Only text lines belong in the answer: the lines from the first one in the records through the line with "Kcr inch portable", copied exactly.

_PROVIDED INFORMATION_.
********
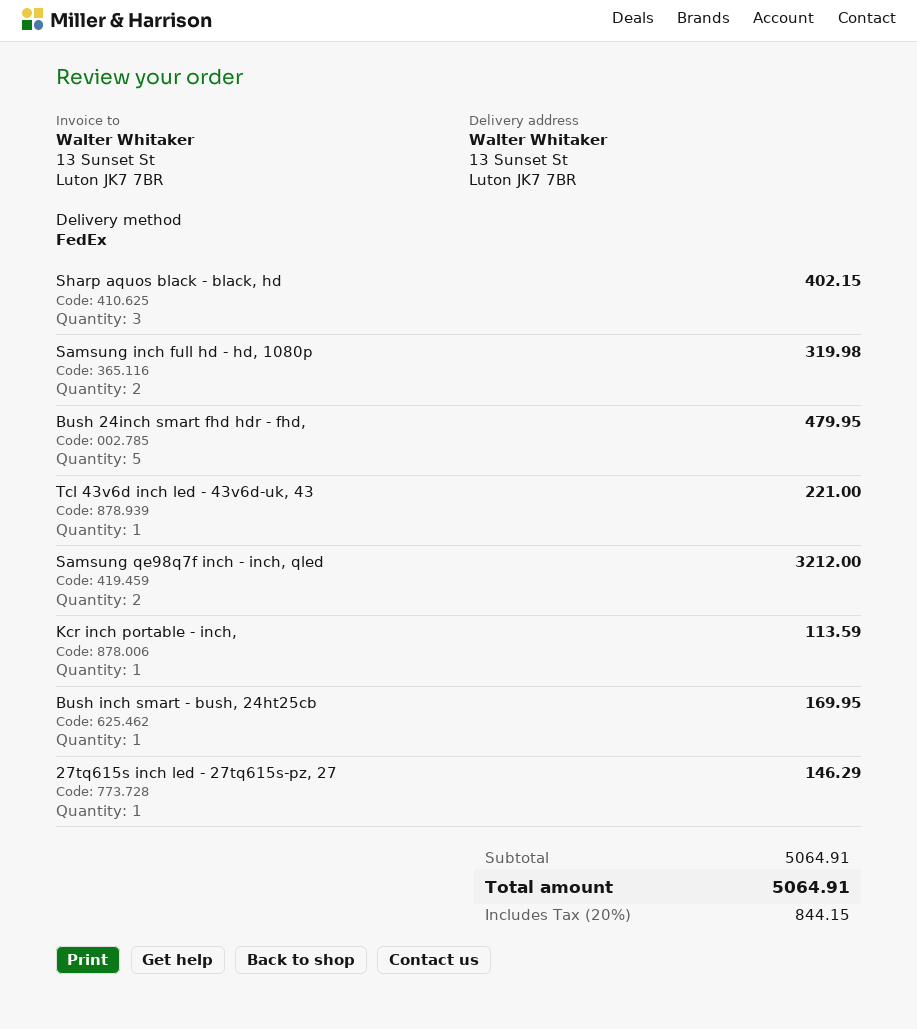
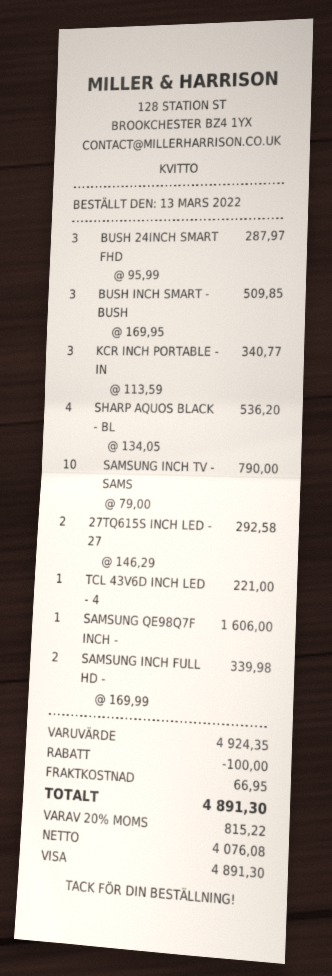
Sharp aquos black - black, hd: 3 for 402.15 -> 4 for 536.20
Samsung inch full hd - hd, 1080p: 2 for 319.98 -> 2 for 339.98
Bush 24inch smart fhd hdr - fhd,: 5 for 479.95 -> 3 for 287.97
Samsung qe98q7f inch - inch, qled: 2 for 3212.00 -> 1 for 1606.00
Kcr inch portable - inch,: 1 for 113.59 -> 3 for 340.77
Bush inch smart - bush, 24ht25cb: 1 for 169.95 -> 3 for 509.85
27tq615s inch led - 27tq615s-pz, 27: 1 for 146.29 -> 2 for 292.58
SAMSUNG INCH TV - SAMS: none -> 10 for 790.00
subtotal: 5064.91 -> 4924.35
discount: none -> 100.00
shipping: none -> 66.95
tax: 20% = 844.15 -> 20% = 815.22
total: 5064.91 -> 4891.30

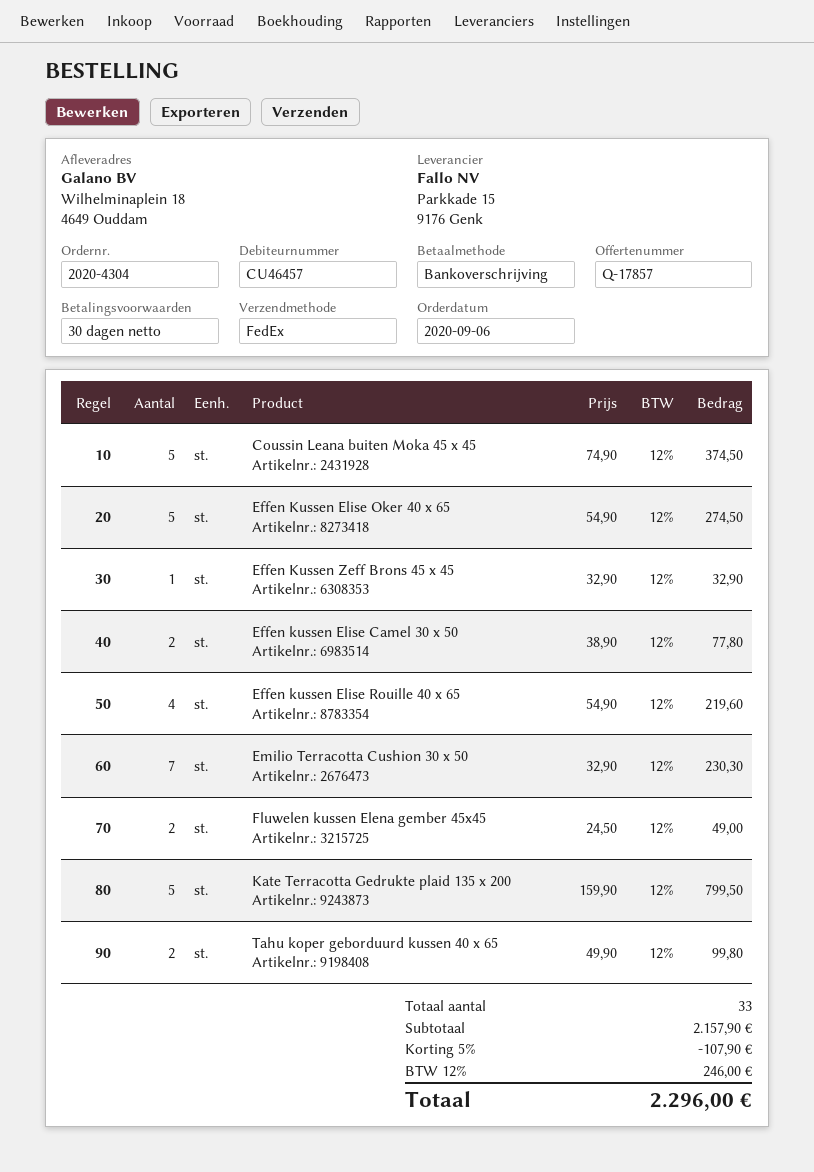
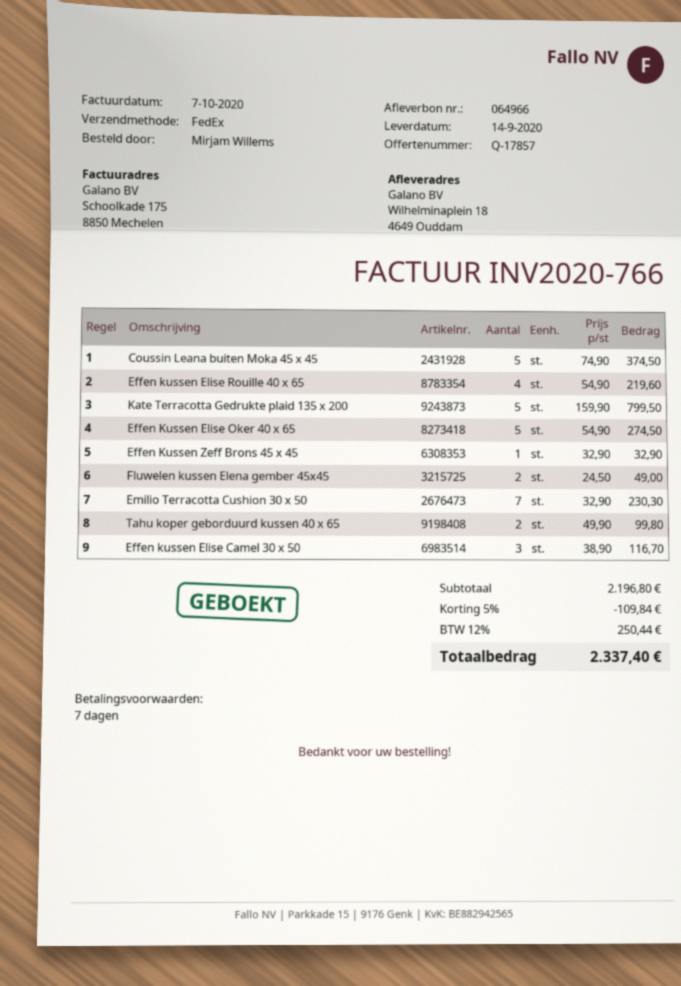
payment terms: 30 days -> 7 days
Effen kussen Elise Camel 30 x 50: 2 x 38.90 = 77.80 -> 3 x 38.90 = 116.70
subtotal: 2157.90 -> 2196.80
discount: 5% = 107.90 -> 5% = 109.84
tax: 12% = 246.00 -> 12% = 250.44
total: 2296.00 -> 2337.40

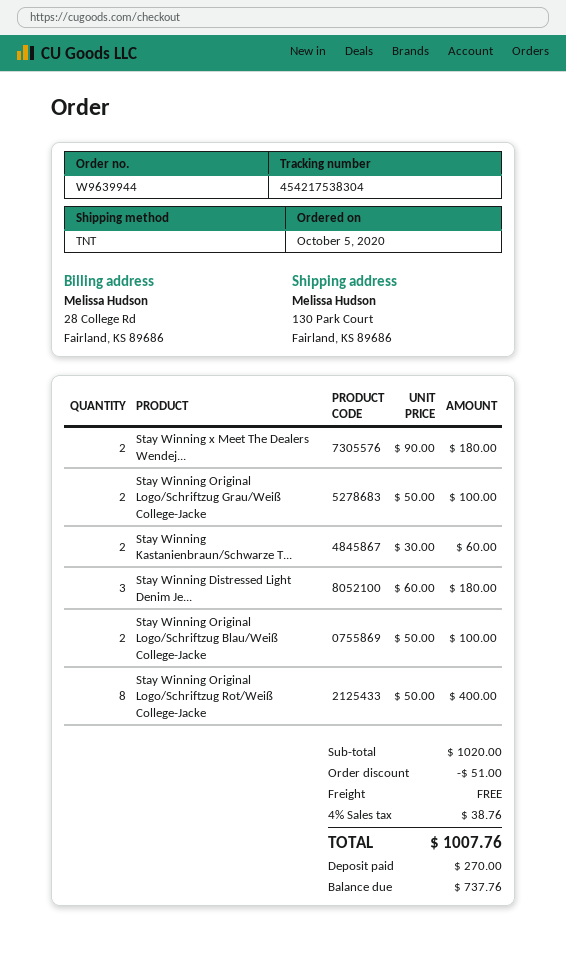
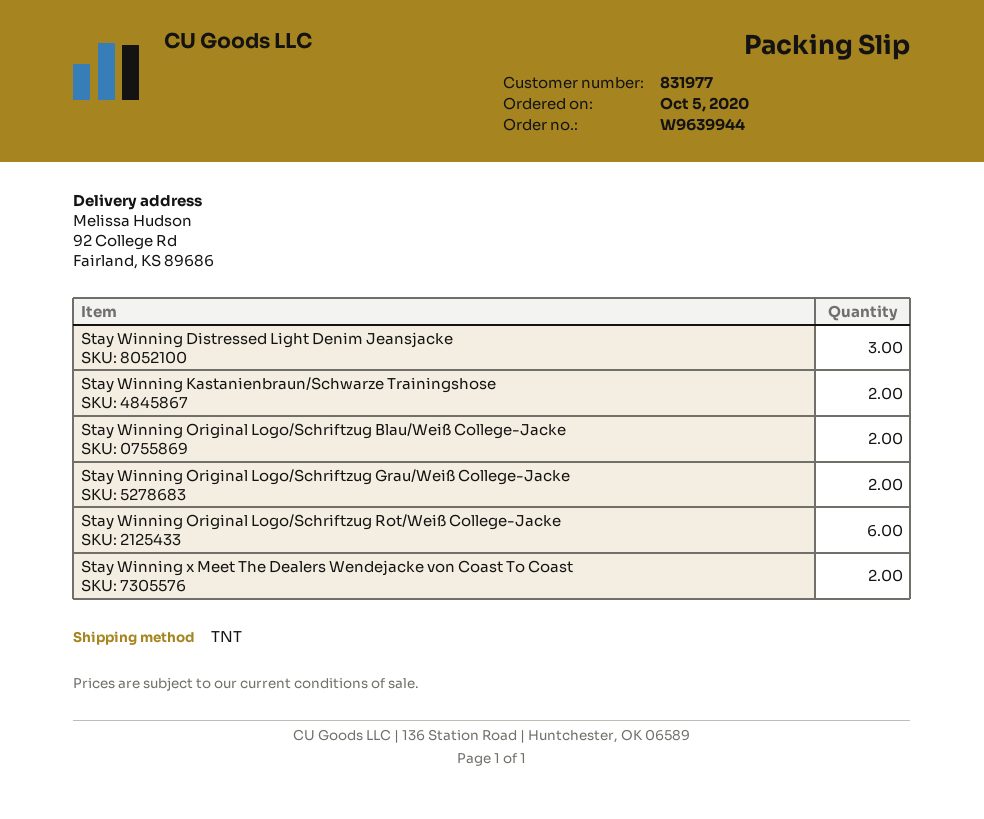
ship to: 130 Park Court, Fairland, KS 89686 -> 92 College Rd, Fairland, KS 89686
Stay Winning Original Logo/Schriftzug Rot/Weiß College-Jacke: 8 -> 6

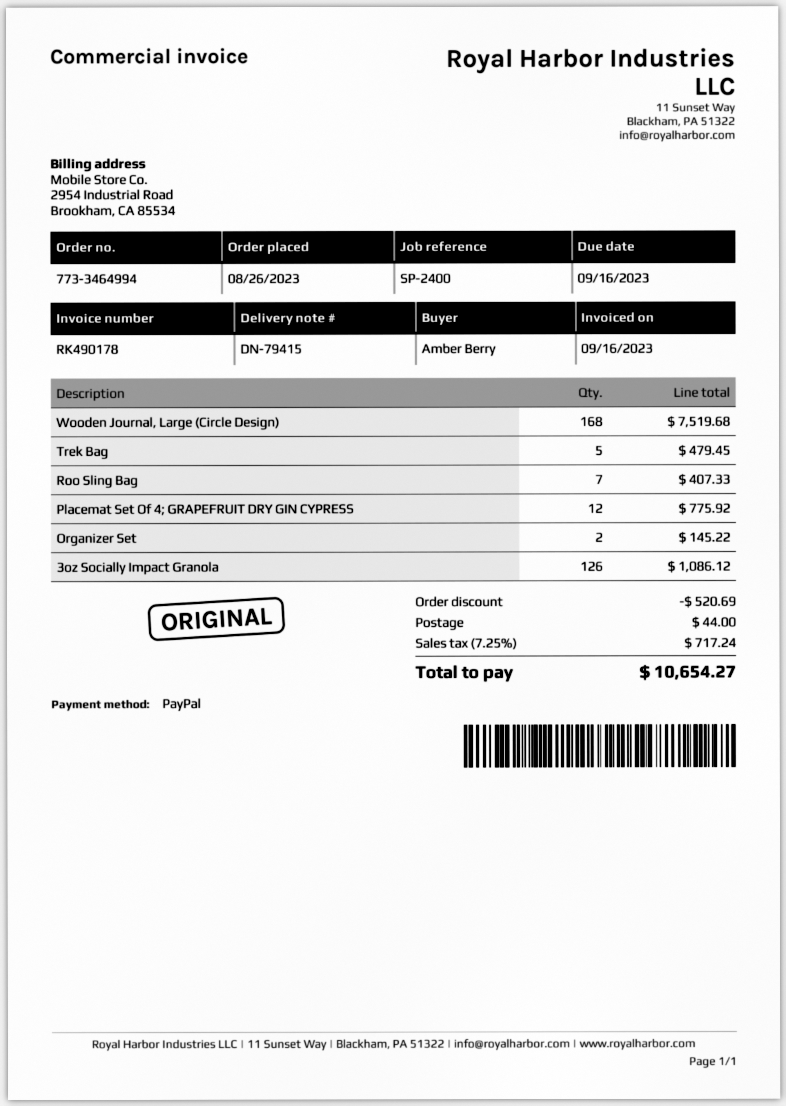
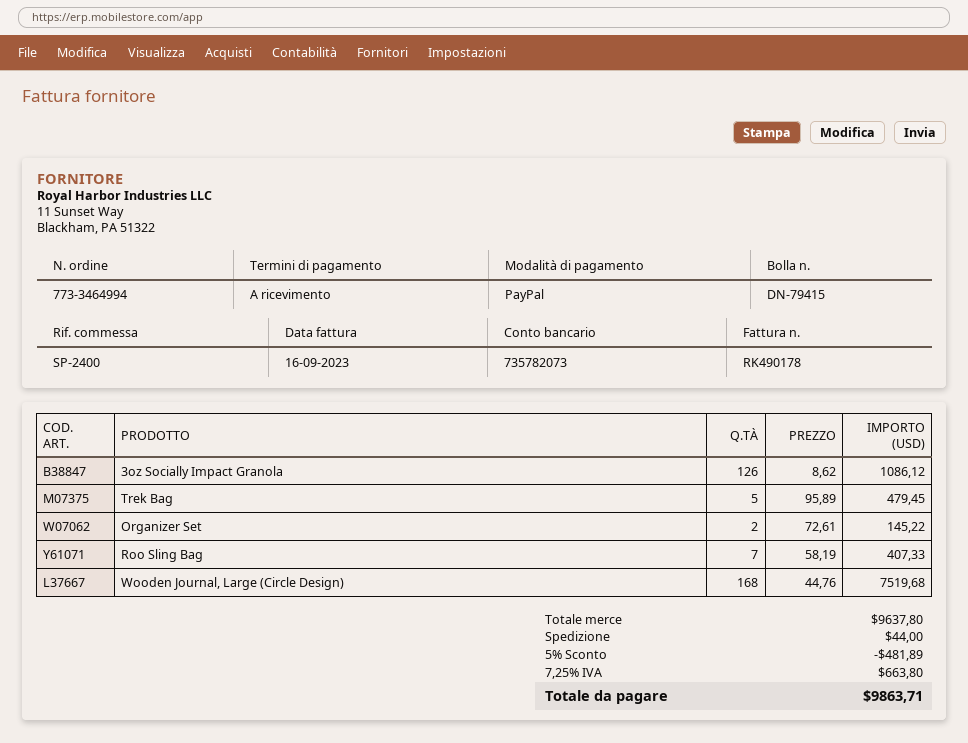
Placemat Set Of 4; GRAPEFRUIT DRY GIN CYPRESS: 12 for 775.92 -> none
discount: 520.69 -> 481.89
tax: 7.25% = 717.24 -> 7.25% = 663.80
total: 10654.27 -> 9863.71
********
_RESPONSE TO THE EXERCISE_.
Sharp aquos black - black, hd: 3 for 402.15 -> 4 for 536.20
Samsung inch full hd - hd, 1080p: 2 for 319.98 -> 2 for 339.98
Bush 24inch smart fhd hdr - fhd,: 5 for 479.95 -> 3 for 287.97
Samsung qe98q7f inch - inch, qled: 2 for 3212.00 -> 1 for 1606.00
Kcr inch portable - inch,: 1 for 113.59 -> 3 for 340.77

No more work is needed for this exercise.